When the rand weakens to levels not seen for years, like it has over the past few months, clients/investors often start to ask whether they should send more of their hard earned investments offshore, to protect from further weakness. This is especially true if backed by political turbulence (as experienced last week). The chart below shows the ZAR/USD exchange rate over the past 30 years, we are now near the lows of 2001.

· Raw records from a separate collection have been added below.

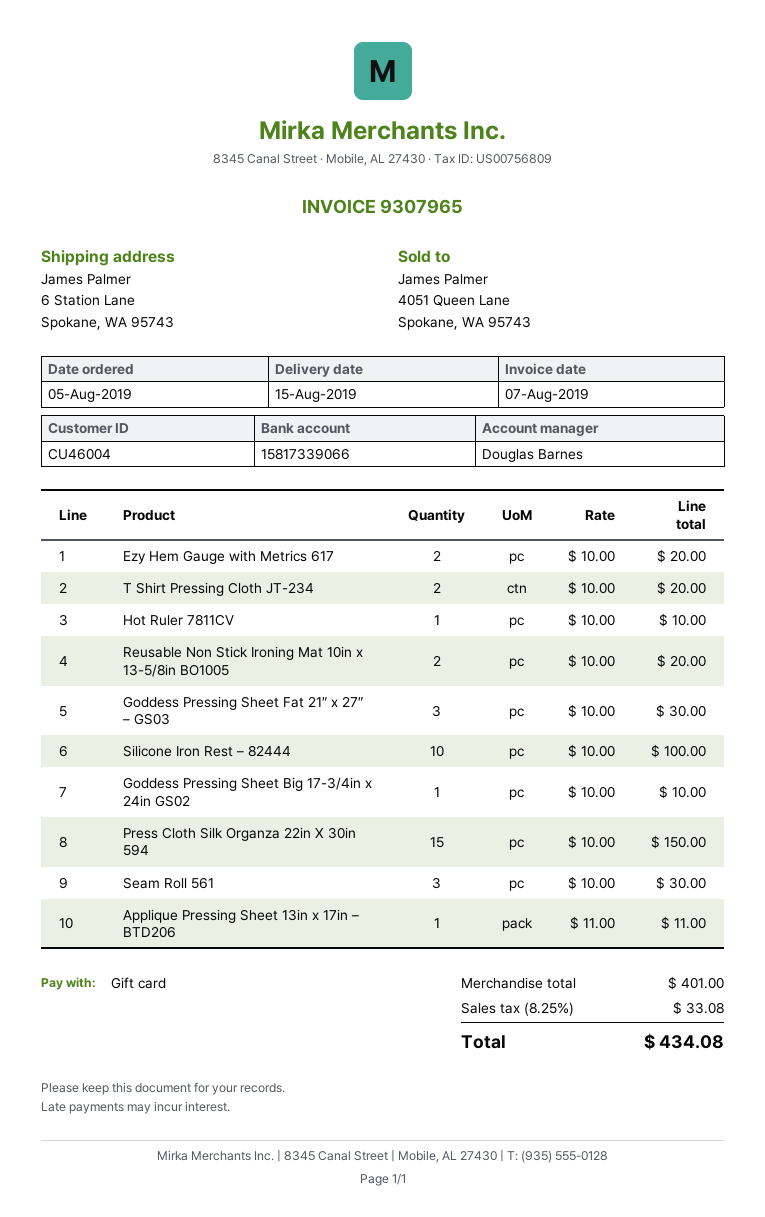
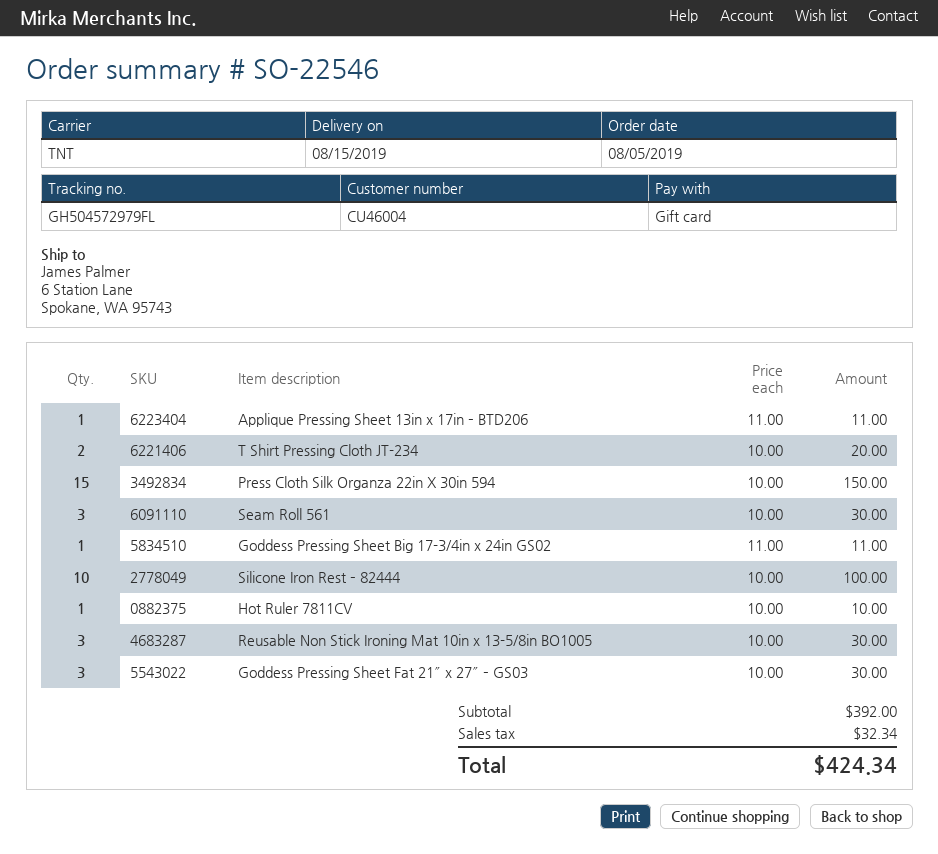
Ezy Hem Gauge with Metrics 617: 2 x 10.00 = 20.00 -> none
Reusable Non Stick Ironing Mat 10in x 13-5/8in BO1005: 2 x 10.00 = 20.00 -> 3 x 10.00 = 30.00
Goddess Pressing Sheet Big 17-3/4in x 24in GS02: 1 x 10.00 = 10.00 -> 1 x 11.00 = 11.00
subtotal: 401.00 -> 392.00
tax: 33.08 -> 32.34
total: 434.08 -> 424.34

“It is interesting to note that despite the continued rand weakness since mid-2011 the rand is still some way off, when adjusting the currency for the difference in inflation between South Africa and the US, to the levels that we saw in 2001 and 2008,” observes Mike Browne of Seed Investments.
Economic theory dictates that a currency should depreciate relative to another currency if the country experiences higher inflation, known as Purchasing Power Parity, in order for it to remain at ‘fair value’. As South Africa has higher inflation than the US, it is normal for the currency to gradually weaken versus the USD over time. The second chart shows the ZAR vs the USD and the fair value exchange rate over the past 30 years. Note that we are currently on the cusp of being 1
standard deviation away from fair value, compared to 2001 and 2008 when we exceeded this level.

At the height of the currency panic, ending in 2001, many investors took their capital offshore and invested into developed equities. This, on the basis that developed market stock exchanges (the US in particular) had done extremely well in the 90’s and also that the rand was a ‘one way bet’. “It is scary to note that some 13 years later an investor that made this decision has still not recouped his capital in real terms (inflation adjusted),” says Browne; “is some way off cash returns and has been left in the dust when compared to local equity (all adjusted for currency movements).” Chart three shows the performance of various assets over this period.

“It is always best for investors to remain rational and invest looking forward, rather than based on what’s happened in the rear view mirror,” he says. In this regard Seed, and most South African asset managers, have been overweight in global assets for the last few years to take advantage of the possibility of the currency moving from a strong to weak level, based partially on the fact that the rand was relatively too strong.
“It is important to note that we are unable to predict the future, and therefore spend little time looking into crystal balls,” says Browne. “We rather spend our time looking at valuations and assessing probabilities of investment outcomes based on the current information at hand. We then build diversified portfolios that are able to withstand the eventuality of multiple scenarios. It is also important to note that there are differences when compared to the end of 2001, mainly that global equities currently offer much better prospects of returns, due to better valuations when compared to the height of the Tech Bubble.”
Seed Funds remain overweight global assets, but we are close to the point where the risks of significant currency strengthening outweigh the risks of a currency blow out. As/if we reach this point our Funds will be incrementally adjusted to take advantage of the opportunity presented (i.e. repatriating investments, or hedging out currency exposure). We believe that investing is a probability vocation; in this regard we continually seek to get the odds in our favour and size our investments appropriately.